Restoring balance in civil administration
Responsibilities of DCs and SPs should be clearly delineated
The way the deputy commissioners (DCs) and the police chiefs have fallen out with each other over some, we would like to believe, inadvertent remarks made at a conference of DCs last Sunday is very unfortunate. For these are two vital constituents of the civil administration and when it comes to running their day-to-day affairs, one cannot simply do without the other.
Leaders of Bangladesh Police Service Association (BPSA), while protesting the oblique remarks of the DCs even raised apprehension that that the latter were out to dominate them. But such questions should not have arisen in the first place, as both of them are the servants of the republic. So, if there is at all any confusion about or controversy over the jurisdictions of each other's responsibilities, then the ideal manner of settling the question is to leave it to the discretion of the topmost authority of the government. Oddly though, the dirty linen is being washed in the public to the dismay of all concerned. The public may receive a wrong signal from such slanging matches. It may also undermine public confidence in the administration.
If anything, the row over the comments made at the DCs' conference has served to bring to the fore some of the sore points embedded in the legacy of their mutual relationship that deserve urgent attention of the government.
So, if the government does not want to see a dysfunctional civil administration, it should from its highest political level look into matter and redress it before it is too late.

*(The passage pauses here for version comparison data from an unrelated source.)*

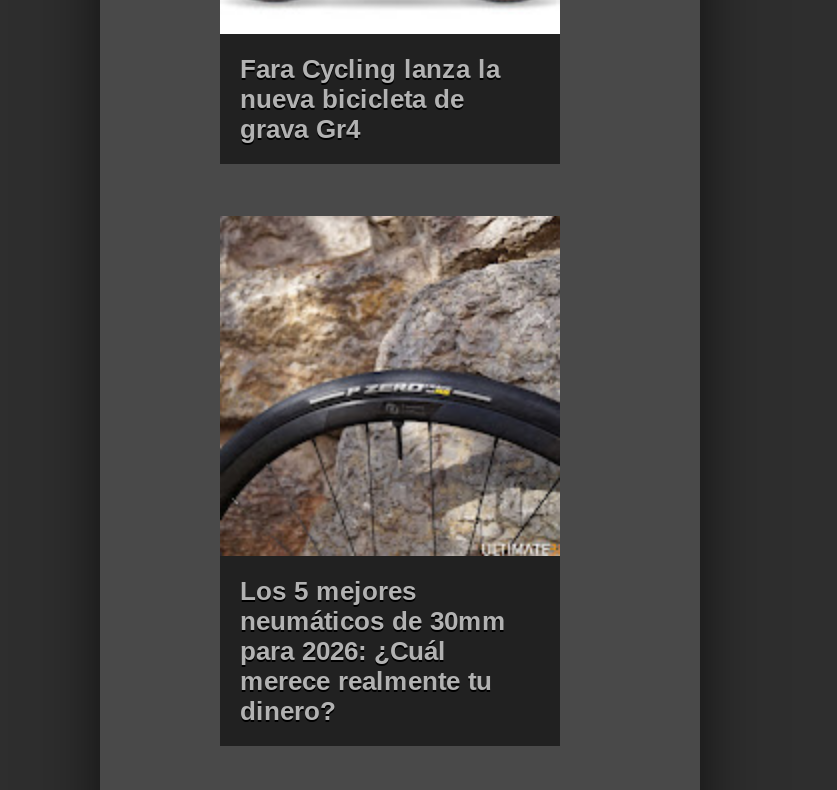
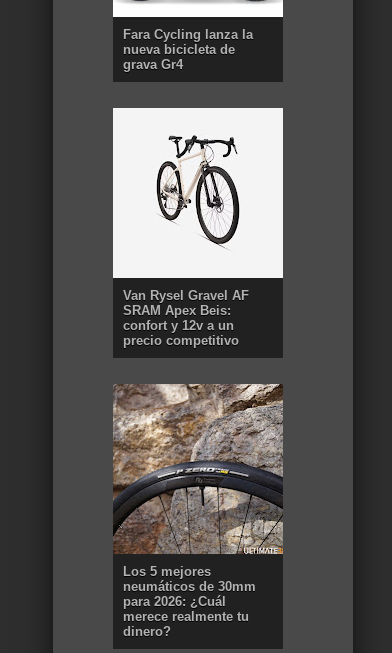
none -> [113,107,283,348] [image] | Van Rysel Gravel AF | SRAM Apex Beis: | confort y 12v a un | precio competitivo

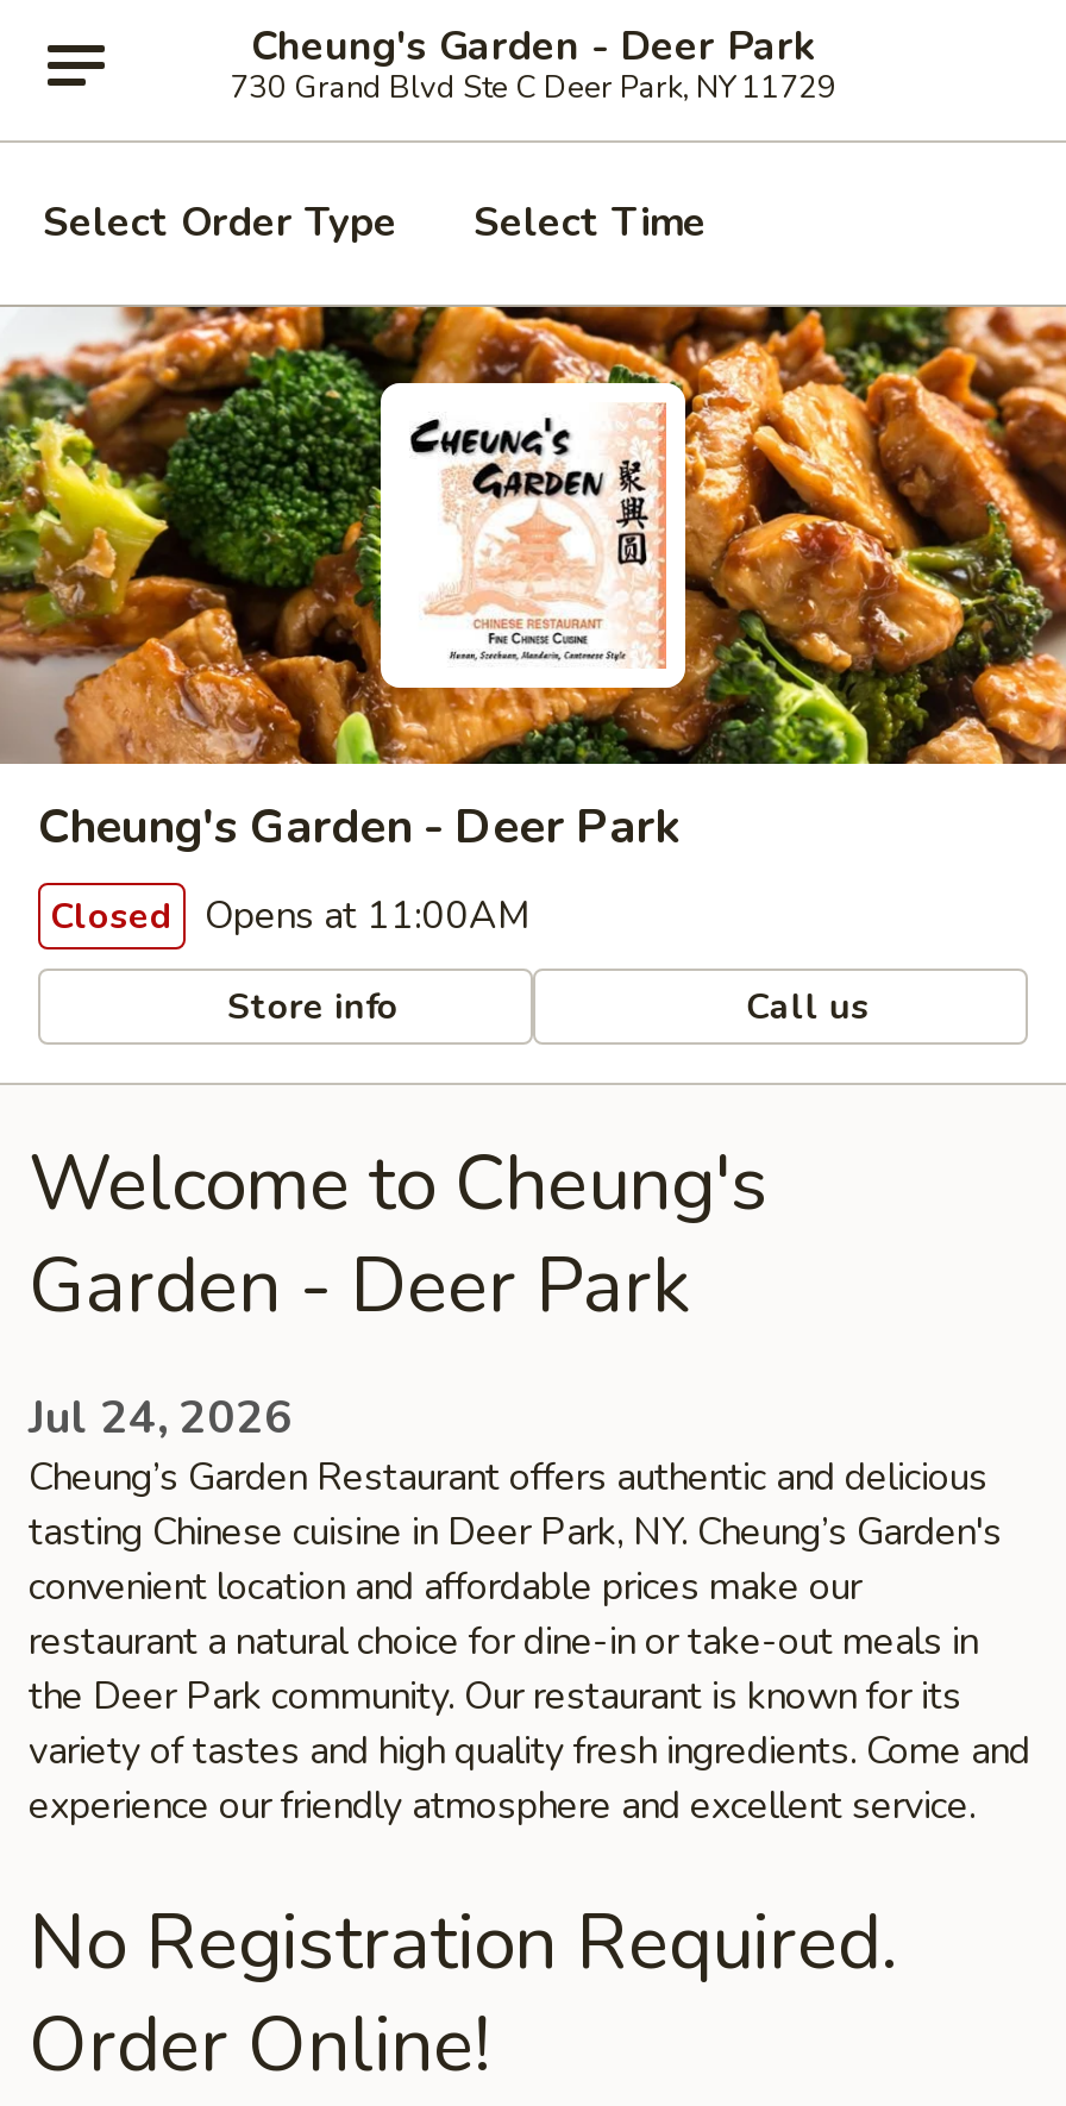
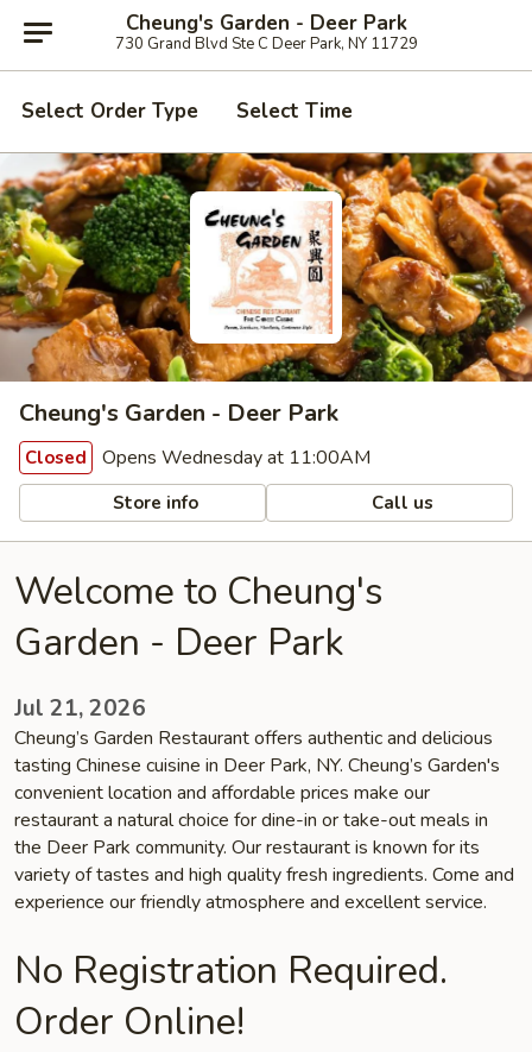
[50,890,531,942] Closed Opens at 11:00AM -> [25,445,370,471] Closed Opens Wednesday at 11:00AM
[29,1387,293,1449] Jul 24, 2026 -> [14,693,146,724] Jul 21, 2026

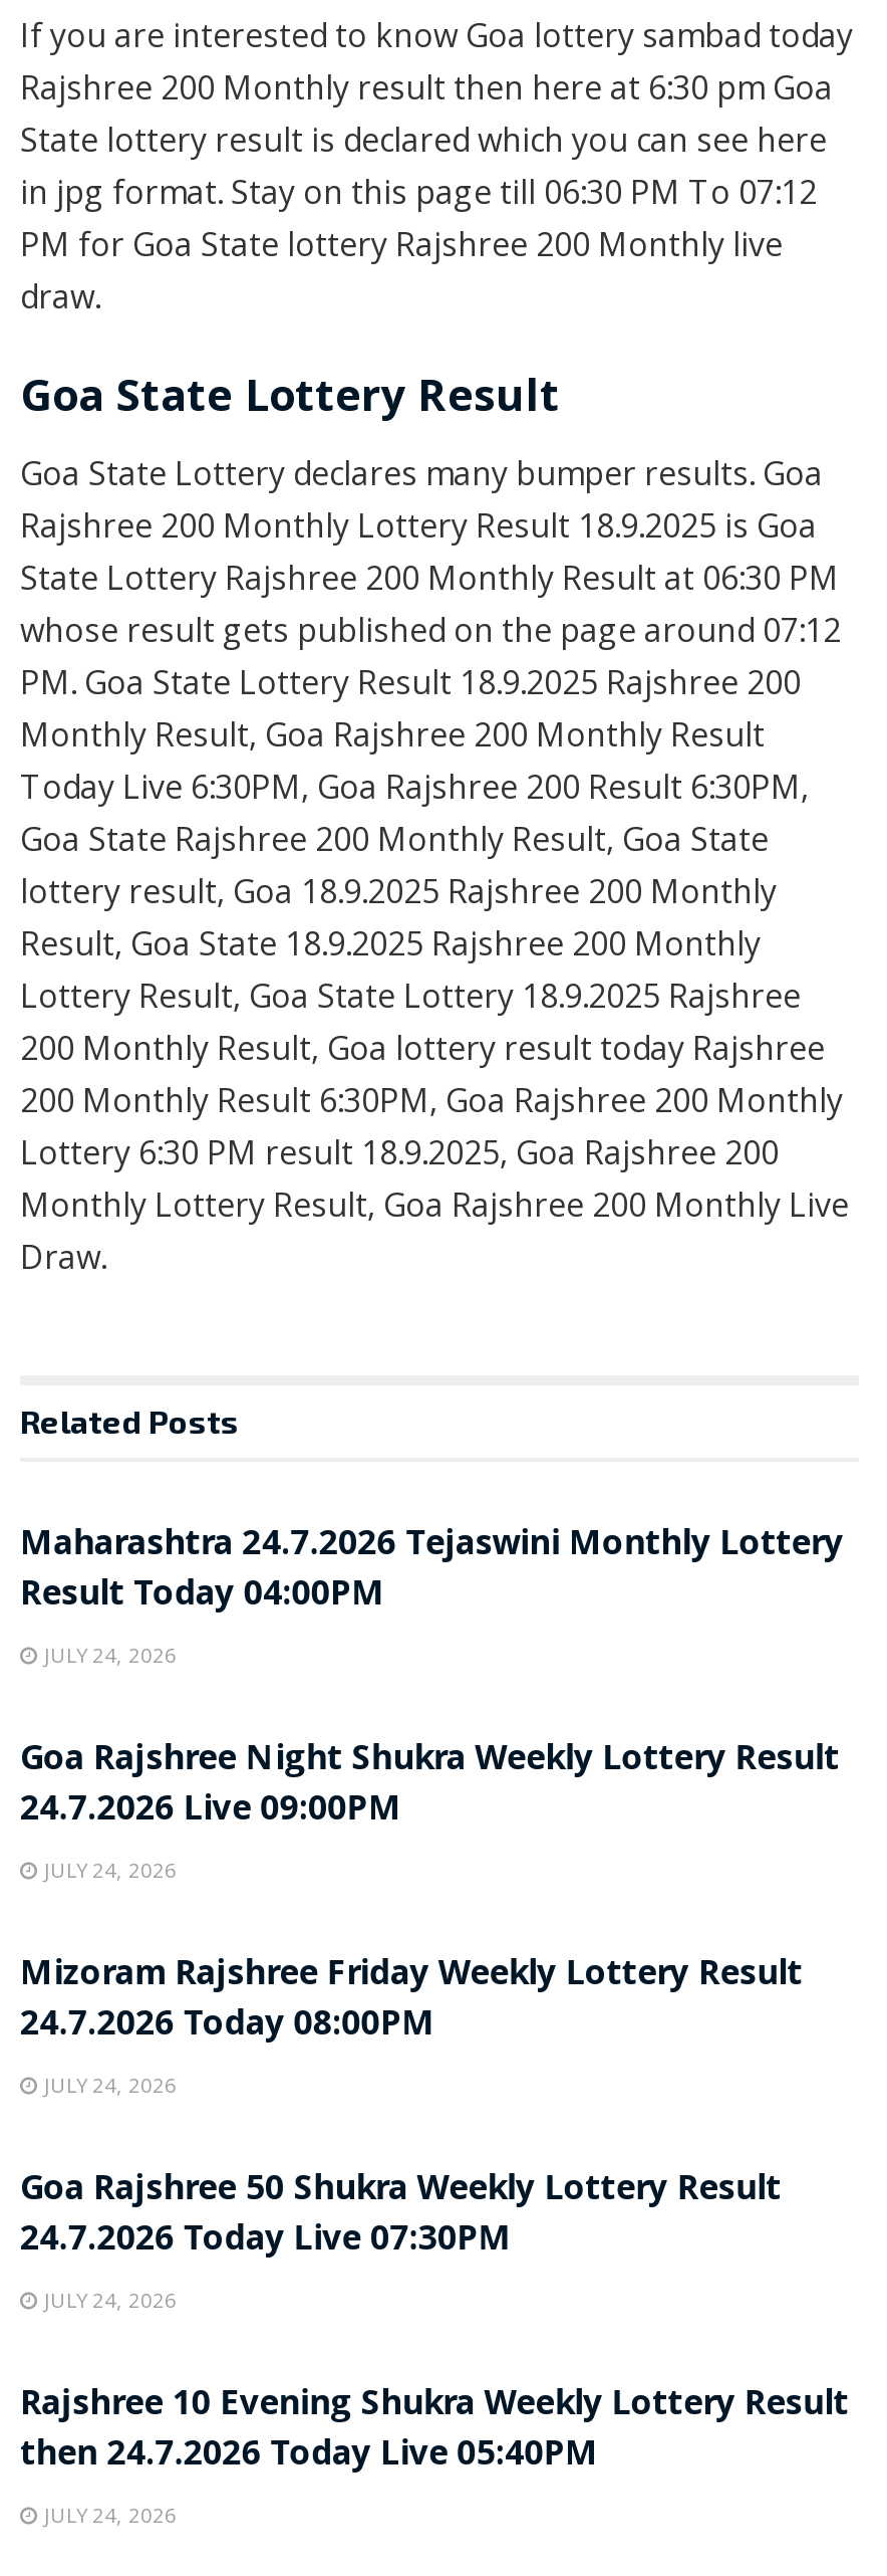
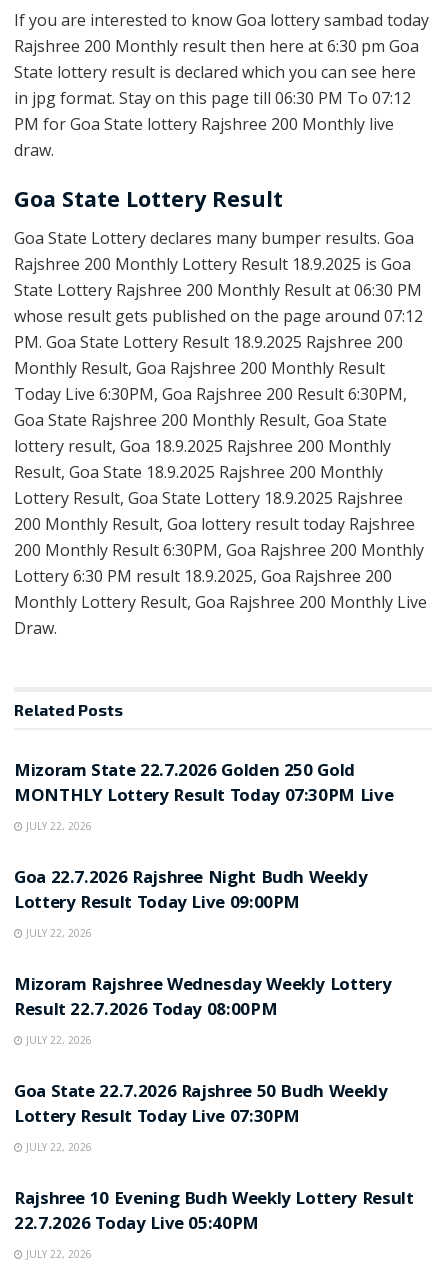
[20,1518,843,1669] Maharashtra 24.7.2026 Tejaswini Monthly Lottery | Result Today 04:00PM | JULY 24, 2026 -> [14,758,393,833] Mizoram State 22.7.2026 Golden 250 Gold | MONTHLY Lottery Result Today 07:30PM Live | JULY 22, 2026
[20,1733,839,1884] Goa Rajshree Night Shukra Weekly Lottery Result | 24.7.2026 Live 09:00PM | JULY 24, 2026 -> [14,865,368,940] Goa 22.7.2026 Rajshree Night Budh Weekly | Lottery Result Today Live 09:00PM | JULY 22, 2026
[20,1948,802,2099] Mizoram Rajshree Friday Weekly Lottery Result | 24.7.2026 Today 08:00PM | JULY 24, 2026 -> [14,972,391,1047] Mizoram Rajshree Wednesday Weekly Lottery | Result 22.7.2026 Today 08:00PM | JULY 22, 2026
[20,2163,781,2314] Goa Rajshree 50 Shukra Weekly Lottery Result | 24.7.2026 Today Live 07:30PM | JULY 24, 2026 -> [14,1079,388,1154] Goa State 22.7.2026 Rajshree 50 Budh Weekly | Lottery Result Today Live 07:30PM | JULY 22, 2026
[20,2378,848,2529] Rajshree 10 Evening Shukra Weekly Lottery Result | then 24.7.2026 Today Live 05:40PM | JULY 24, 2026 -> [14,1186,414,1261] Rajshree 10 Evening Budh Weekly Lottery Result | 22.7.2026 Today Live 05:40PM | JULY 22, 2026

On this score, one has also to accept that neither the constabulary, nor the magistracy as part of the civil administration is free from image crisis. And the police department are more susceptible to slip-ups as they have to deal directly with crime. So, it is important that the police come out with a better, cleaner image before the public.
It cannot at the same time be forgotten that the political leadership in the government, too, has a role to play in ensuring a better functioning of the civil administration. For it has been observed that politicians often interfere in the normal discharge of responsibilities by the administrative functionaries and sometimes made them work at cross-purposes to serve their personal ends.
To avoid further controversy, the government needs to act fast to delineate the jurisdictions of the DCs and the police chiefs and spell out in clear terms what it expects of them.